Si è conclusa con grande entusiasmo e partecipazione la XXXIV edizione della Sagra del Carciofo di Ramacca, evento che ha visto protagonisti numerosi studenti dell’ITE indirizzo Turismo e del Liceo Scientifico del nostro Istituto.
L’iniziativa ha rappresentato un’importante occasione formativa, offrendo agli alunni l’opportunità di confrontarsi con un’esperienza concreta sul campo.
Gli studenti dell’indirizzo Turismo hanno avuto un ruolo attivo nella valorizzazione del territorio, accompagnando i visitatori alla scoperta di musei, mostre e chiese locali, e collaborando con radio “Cacocciula”, comunicando ai visitatori gli orari degli eventi e i diversi menù di degustazione nelle tre lingue straniere: inglese, francese e spagnolo.

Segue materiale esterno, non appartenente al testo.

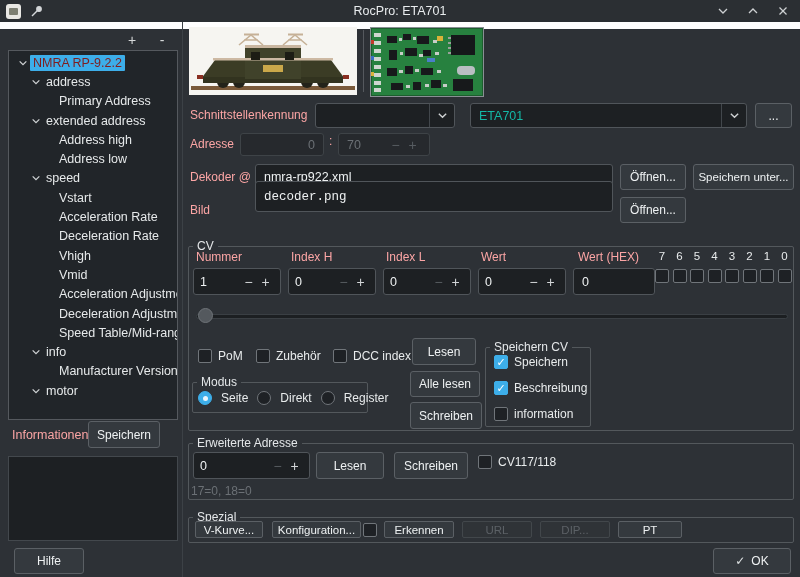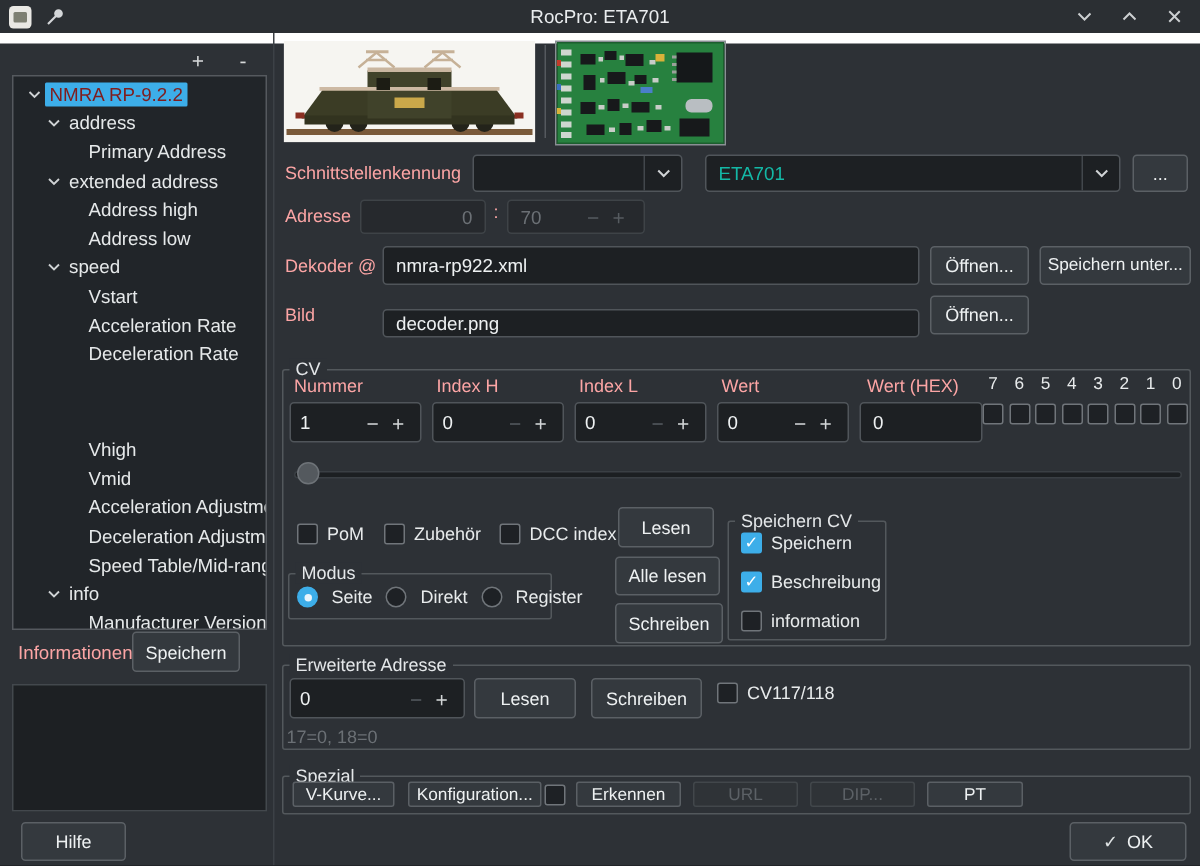"decoder.png" input.input { font-family: none -> Liberation Mono, monospace; height: 19px -> 31px; top: 206px -> 181px }
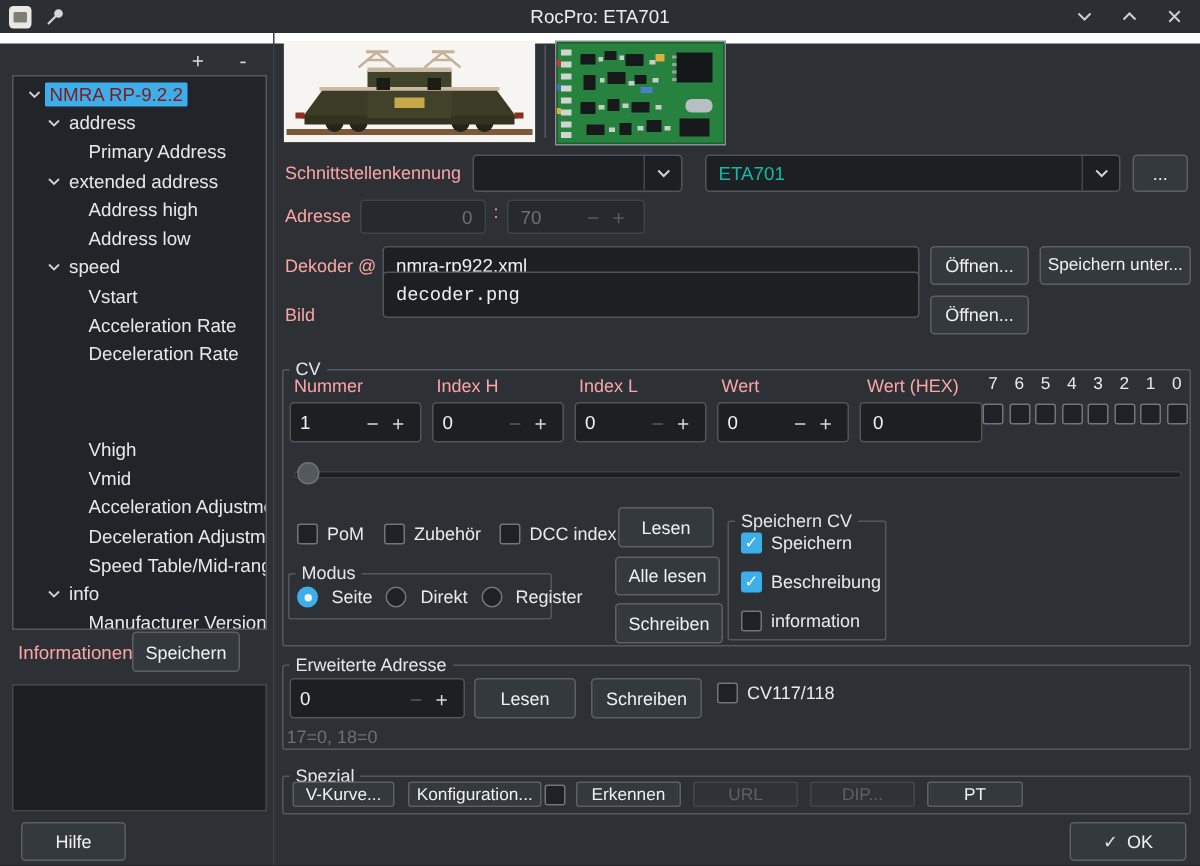"Vhigh" div.tree-row { margin-top: 44px -> none }
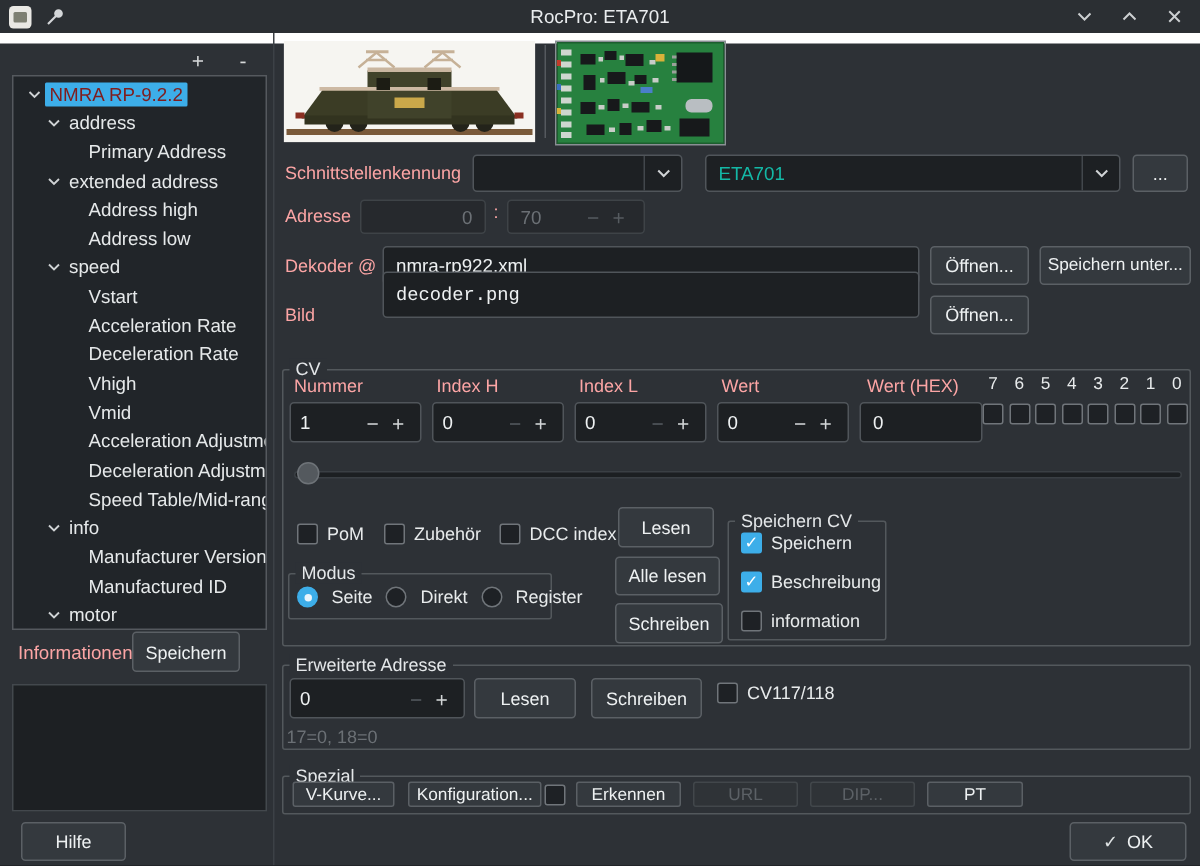"Manufactured ID" div.tree-row { html: <div> <span></span> <span>Manufactured ID</span> </div> -> none }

Parallelamente, gli alunni del Liceo Scientifico hanno operato come divulgatori scientifici, presentando i prodotti realizzati nel laboratorio di chimica del nostro Istituto ed esposti all’interno dello stand espositivo.
Il successo dell’esperienza è stato reso possibile grazie alla sinergia tra scuola e realtà locali, a dimostrazione di quanto il dialogo tra formazione e territorio sia fondamentale per la crescita personale e professionale degli studenti.
Un sentito ringraziamento va al Dirigente Scolastico, prof. ing. Emanuele Dilettoso, per aver sostenuto e reso possibile la realizzazione dell’iniziativa. Un ringraziamento particolare è rivolto anche alle docenti referenti dei due indirizzi di studio: le professoresse Scandurra, Maggiore, Giglio e Brancato per l’indirizzo Turismo, e le professoresse Omeri e Di Stefano per il Liceo Scientifico, che hanno accompagnato gli studenti lungo tutto il percorso con dedizione e professionalità.
Si ringraziano, infine, il Sindaco e l’Amministrazione comunale per la concessione gratuita dello stand espositivo, che ha contribuito in modo determinante alla riuscita dell’iniziativa.
Un progetto che lascia un segno profondo, destinato a rimanere nel cuore di tutti coloro che vivono la scuola con passione e partecipazione.